NJBMD’s Blog from Student Doctor Network

Experiences in Academic Medicine – Pre-med to Practice

Getting Through The Semester

By now, many students have had their first block of exams in medical school. Some people have done very well and some people have “breathed a sigh of relief” that they passed and some people have not passed one or or more of their exams. To fail an exam at this stage can be a huge personal blow but your actions after discovering that you have not passed (I am going to avoid the word “failure” here) are critical to figuring out what you need to do to get “above the yellow line”. Sure you NEED to do a bit or mourning in terms of the loss of those wonderful feelings that infused during orientation week but don’t let the mourning phase go on longer than a couple of minutes. Replace mourning with a very objective strategical look at what might have gone wrong and how you are going to fix the situation.
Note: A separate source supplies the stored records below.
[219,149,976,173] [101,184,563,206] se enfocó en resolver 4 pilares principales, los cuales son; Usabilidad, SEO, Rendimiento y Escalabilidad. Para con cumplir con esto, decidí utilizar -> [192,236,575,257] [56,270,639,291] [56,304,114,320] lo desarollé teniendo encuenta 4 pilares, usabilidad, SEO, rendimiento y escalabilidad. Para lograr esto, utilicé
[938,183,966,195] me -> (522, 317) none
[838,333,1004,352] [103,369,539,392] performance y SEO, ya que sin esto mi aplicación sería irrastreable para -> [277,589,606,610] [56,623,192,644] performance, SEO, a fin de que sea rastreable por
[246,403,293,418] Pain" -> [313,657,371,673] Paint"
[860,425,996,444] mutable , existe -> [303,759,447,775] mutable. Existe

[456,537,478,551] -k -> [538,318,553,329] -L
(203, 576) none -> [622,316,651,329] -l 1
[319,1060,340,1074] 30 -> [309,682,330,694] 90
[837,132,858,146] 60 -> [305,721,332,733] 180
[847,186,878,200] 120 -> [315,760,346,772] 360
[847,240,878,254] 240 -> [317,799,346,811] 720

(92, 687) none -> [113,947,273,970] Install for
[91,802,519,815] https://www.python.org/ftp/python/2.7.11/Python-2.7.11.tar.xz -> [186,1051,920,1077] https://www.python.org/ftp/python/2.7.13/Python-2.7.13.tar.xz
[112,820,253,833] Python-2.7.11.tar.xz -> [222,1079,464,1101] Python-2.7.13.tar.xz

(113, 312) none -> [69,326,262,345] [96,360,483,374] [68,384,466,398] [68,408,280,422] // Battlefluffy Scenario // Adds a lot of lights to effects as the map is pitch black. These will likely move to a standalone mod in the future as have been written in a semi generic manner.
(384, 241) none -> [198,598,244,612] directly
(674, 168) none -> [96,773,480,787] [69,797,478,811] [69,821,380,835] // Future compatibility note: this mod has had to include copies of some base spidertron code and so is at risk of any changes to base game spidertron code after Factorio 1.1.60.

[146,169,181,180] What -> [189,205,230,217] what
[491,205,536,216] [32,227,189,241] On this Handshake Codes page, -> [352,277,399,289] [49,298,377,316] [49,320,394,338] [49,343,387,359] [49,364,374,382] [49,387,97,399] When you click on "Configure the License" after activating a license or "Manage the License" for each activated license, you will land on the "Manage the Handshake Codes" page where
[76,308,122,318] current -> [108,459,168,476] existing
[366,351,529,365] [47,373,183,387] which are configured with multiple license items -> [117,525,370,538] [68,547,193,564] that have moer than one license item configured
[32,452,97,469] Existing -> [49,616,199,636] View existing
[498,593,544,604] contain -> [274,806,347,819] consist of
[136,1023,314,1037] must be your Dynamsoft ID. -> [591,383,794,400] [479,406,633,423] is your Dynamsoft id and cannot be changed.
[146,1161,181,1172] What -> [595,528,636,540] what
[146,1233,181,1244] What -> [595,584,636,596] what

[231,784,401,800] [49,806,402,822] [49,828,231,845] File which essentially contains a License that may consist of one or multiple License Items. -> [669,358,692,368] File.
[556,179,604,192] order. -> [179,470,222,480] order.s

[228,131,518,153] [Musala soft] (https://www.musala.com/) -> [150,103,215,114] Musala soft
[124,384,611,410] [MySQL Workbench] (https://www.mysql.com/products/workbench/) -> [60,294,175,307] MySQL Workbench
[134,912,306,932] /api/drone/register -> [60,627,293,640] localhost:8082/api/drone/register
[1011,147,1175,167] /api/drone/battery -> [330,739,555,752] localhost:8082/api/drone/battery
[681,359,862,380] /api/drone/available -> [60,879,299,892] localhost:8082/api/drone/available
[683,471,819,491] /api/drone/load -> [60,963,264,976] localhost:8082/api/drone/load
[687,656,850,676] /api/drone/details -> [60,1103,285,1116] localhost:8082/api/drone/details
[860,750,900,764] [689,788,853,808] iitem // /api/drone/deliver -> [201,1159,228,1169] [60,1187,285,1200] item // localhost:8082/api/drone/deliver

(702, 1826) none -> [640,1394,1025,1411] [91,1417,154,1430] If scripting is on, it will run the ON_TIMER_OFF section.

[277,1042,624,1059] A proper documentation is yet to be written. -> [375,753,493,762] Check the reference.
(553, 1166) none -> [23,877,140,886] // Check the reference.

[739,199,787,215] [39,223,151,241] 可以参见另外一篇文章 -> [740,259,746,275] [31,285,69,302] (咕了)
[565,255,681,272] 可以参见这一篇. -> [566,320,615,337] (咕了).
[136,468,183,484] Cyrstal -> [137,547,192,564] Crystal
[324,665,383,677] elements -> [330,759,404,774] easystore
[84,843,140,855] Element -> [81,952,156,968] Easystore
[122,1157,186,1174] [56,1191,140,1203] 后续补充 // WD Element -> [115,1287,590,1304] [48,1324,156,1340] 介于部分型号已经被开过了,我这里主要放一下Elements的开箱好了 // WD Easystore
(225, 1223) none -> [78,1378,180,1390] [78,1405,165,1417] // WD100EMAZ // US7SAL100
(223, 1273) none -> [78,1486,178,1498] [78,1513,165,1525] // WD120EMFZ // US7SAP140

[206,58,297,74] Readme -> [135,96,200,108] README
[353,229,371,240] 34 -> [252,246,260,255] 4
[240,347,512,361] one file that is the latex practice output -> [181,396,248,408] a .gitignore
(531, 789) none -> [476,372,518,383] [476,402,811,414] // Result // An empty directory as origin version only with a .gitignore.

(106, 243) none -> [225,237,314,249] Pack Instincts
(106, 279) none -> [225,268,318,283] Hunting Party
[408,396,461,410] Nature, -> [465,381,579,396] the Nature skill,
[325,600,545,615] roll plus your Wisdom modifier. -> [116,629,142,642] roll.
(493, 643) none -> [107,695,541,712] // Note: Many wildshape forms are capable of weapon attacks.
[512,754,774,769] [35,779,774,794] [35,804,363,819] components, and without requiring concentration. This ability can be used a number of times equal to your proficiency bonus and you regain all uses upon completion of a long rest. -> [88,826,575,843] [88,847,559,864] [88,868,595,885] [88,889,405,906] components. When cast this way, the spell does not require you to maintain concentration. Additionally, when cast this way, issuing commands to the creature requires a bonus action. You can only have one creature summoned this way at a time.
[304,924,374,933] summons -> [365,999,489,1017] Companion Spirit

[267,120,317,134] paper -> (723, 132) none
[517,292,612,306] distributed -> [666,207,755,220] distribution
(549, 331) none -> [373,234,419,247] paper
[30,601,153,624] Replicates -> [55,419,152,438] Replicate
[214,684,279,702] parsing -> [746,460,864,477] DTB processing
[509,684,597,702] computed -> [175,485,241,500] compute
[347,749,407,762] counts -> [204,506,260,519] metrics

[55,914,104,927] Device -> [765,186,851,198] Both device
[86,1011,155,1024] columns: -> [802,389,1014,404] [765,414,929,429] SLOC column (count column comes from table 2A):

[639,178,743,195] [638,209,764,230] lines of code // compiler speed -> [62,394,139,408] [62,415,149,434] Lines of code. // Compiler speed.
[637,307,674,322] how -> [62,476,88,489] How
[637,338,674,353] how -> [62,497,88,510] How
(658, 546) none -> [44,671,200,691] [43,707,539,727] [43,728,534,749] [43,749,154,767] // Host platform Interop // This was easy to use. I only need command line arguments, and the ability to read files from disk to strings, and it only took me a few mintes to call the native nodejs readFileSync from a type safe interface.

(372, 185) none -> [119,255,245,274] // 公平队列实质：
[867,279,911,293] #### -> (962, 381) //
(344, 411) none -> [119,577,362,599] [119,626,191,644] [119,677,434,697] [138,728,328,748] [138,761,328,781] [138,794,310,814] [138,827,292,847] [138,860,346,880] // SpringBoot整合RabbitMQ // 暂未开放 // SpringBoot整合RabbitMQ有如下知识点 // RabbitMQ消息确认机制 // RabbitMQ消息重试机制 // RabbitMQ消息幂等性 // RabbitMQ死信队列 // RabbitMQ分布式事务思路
There is something in medical school that will throw every person. It may be that first round of exams, that USMLE score or a patient contact that just did go well. The important thing is that out of every experience, good or bad, you learn something about yourself and what you are capable of achieving. It is out of experience that you will learn to treat your future patients so let your experience become your teacher and move forward from here. Not passing an exam just doesn’t feel good and can play with your “head” in terms of how your look at your future. My point here is that nothing except that round of exams is over at this point. You mourn a bit and then you push forward because (and I am not wrong on this), the material for the next round of exams is already upon you.

As soon as you know that anything has not gone well for you academically, ask for help. Your first action should be reviewing the test and trying to figure out where you went wrong. Do you need to rely on more detail? Did you move too fast and not answer the question that was asked? Did you neglect to read every answer choice with a more correct answer further down? Did you not fully understand the material? Were you distracted by something outside of school such as a relationship or illness and not put in enough time studying? In short, try to figure out what went wrong and take steps to make sure that you don’t repeat your mistakes.

In some medical schools, class attendance is not mandatory. If this is the case, and you ran out of study time, try figuring out if there is one day a week that you can stay home and study the material using note service/lecture tapes or vids/textbook and syllabus reading. Many students do not attend class and find that home (or away from school study) works best for them. This may work for you but be careful if you have too many distractions at home or find that not attending class puts you behind. (Getting behind in medical school is deadly.)

If your work is not detailed enough, figure out which classes do not require the detail and which ones DO require more detailed study. In short, give each course what it demands. Many schools have integrated courses that definitely demand loads of detailed work coupled with “professional-type” courses like Practice of Medicine that are more performance-based. Try to look at your coursework from this perspective and see if you can give your integrated course a bit more time and your performance course a bit less time.

Another problem is that in many first year courses, the load of information can seem overwhelming. Resist the urge to dwell on what seems overwhelming and nibble away a chunk at a time. I always remember that scene in the movie “Shawshank Redemption” where the protagonist chips away at the prison wall over the course of 17 years with a small rock hammer. Eventually, he gets through the wall and escapes. Extreme but I think you get my drift in terms of divide your work into manageable chunks and stay on course. Keep moving forward because you can only affect what is happening now and use that to impact the future. Weekends are your friend because you can breathe a bit, relax a bit and catch up if you have fallen a bit behind your class. In the middle of the week, go to where the class is and use the weekend to “catch up”.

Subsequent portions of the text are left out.